Microbial in situ remediation is considered as a promising method to eliminate the pollution of pesticides. Generally, pesticide-degrading microorganisms are isolated from pesticide-contaminated sites and are then employed to remediate the pollution of pesticides. The shortcomings of these strains are narrow substrate spectrum, unstable biodegrading ability and unknown safety. Pseudomonas putida strain KT2440 is isolated from rhizosphere soil and is generally recognized as safe. This study aimed to construct a multifunctional pesticide-degrading microorganism using P. putida strain KT2440 as the host, with a hope of making a promising candidate for in situ bioremediation.

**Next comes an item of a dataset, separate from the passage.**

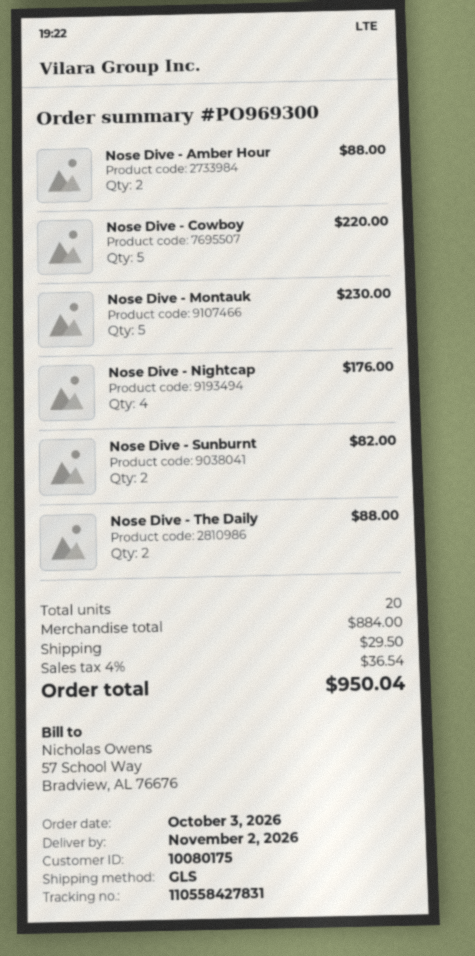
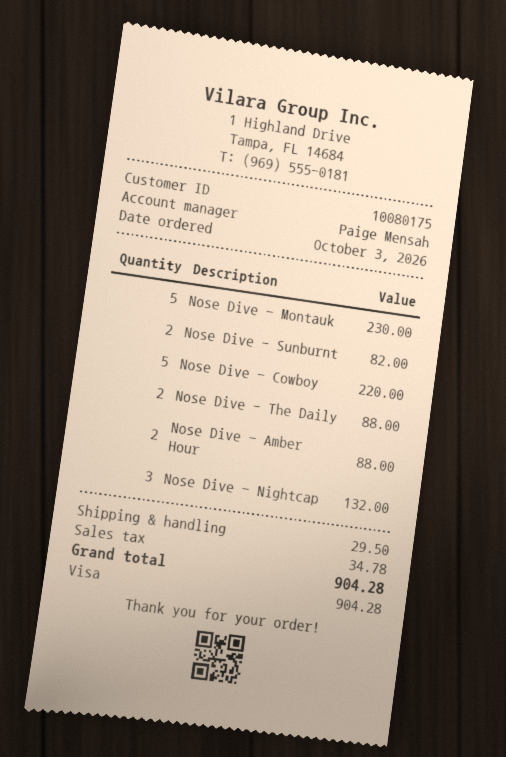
Nose Dive - Nightcap: 4 for 176.00 -> 3 for 132.00
tax: 36.54 -> 34.78
total: 950.04 -> 904.28

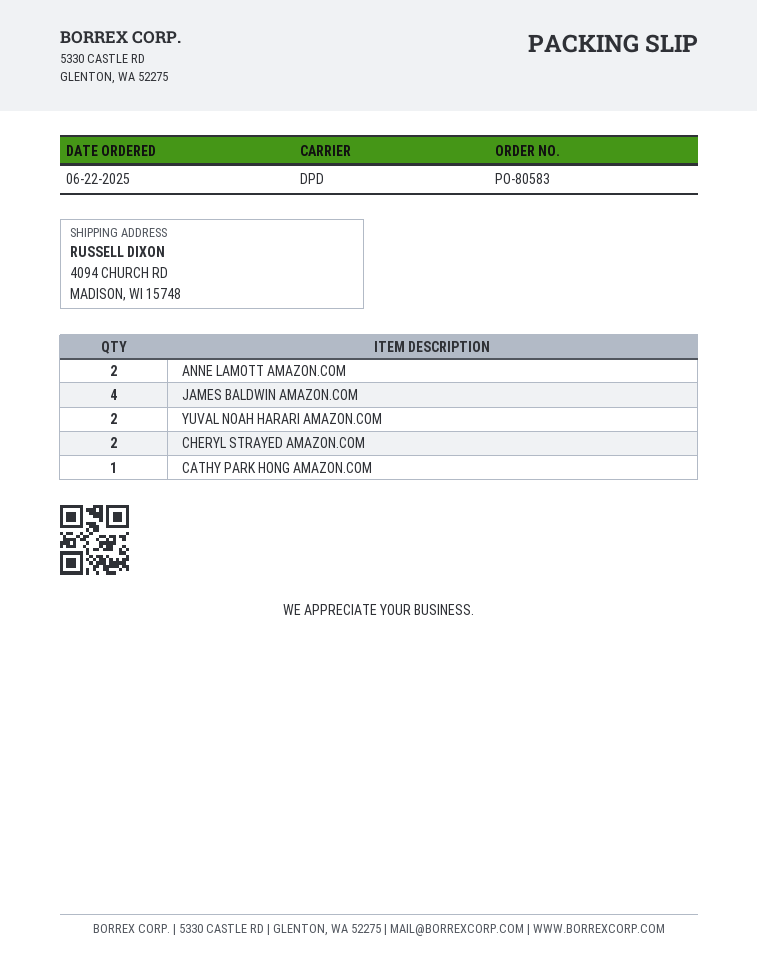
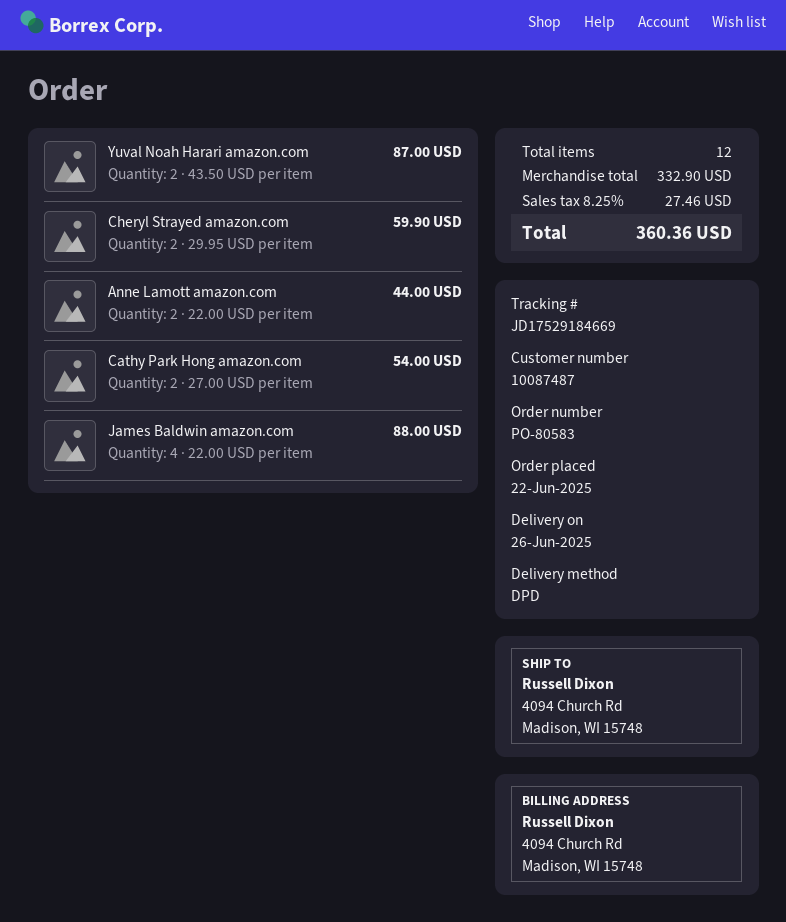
CATHY PARK HONG AMAZON.COM: 1 -> 2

Pesticide-degrading enzyme encoding genes pytH, mpd, chd and ampA were integrated into the chromosome of P. putida strain KT2440 via homologous recombination. The recombinant strain KT-pmca could degrade four pesticides including pyrethroids, organophosphorus, chlorothalonil and amide. Among them, the degradation rate of chlorothalonil was more than 95% and the degradation rate of chlorpyrifos, fenpropathrin and stam exceeded 80%. Furthermore, pesticide-degrading phenotype of P. putida strain KT-pmca was quite stable. This study showed that the recombinant strain KT-pmca could provide a promising strain for the in situ remediation of pesticides contamination.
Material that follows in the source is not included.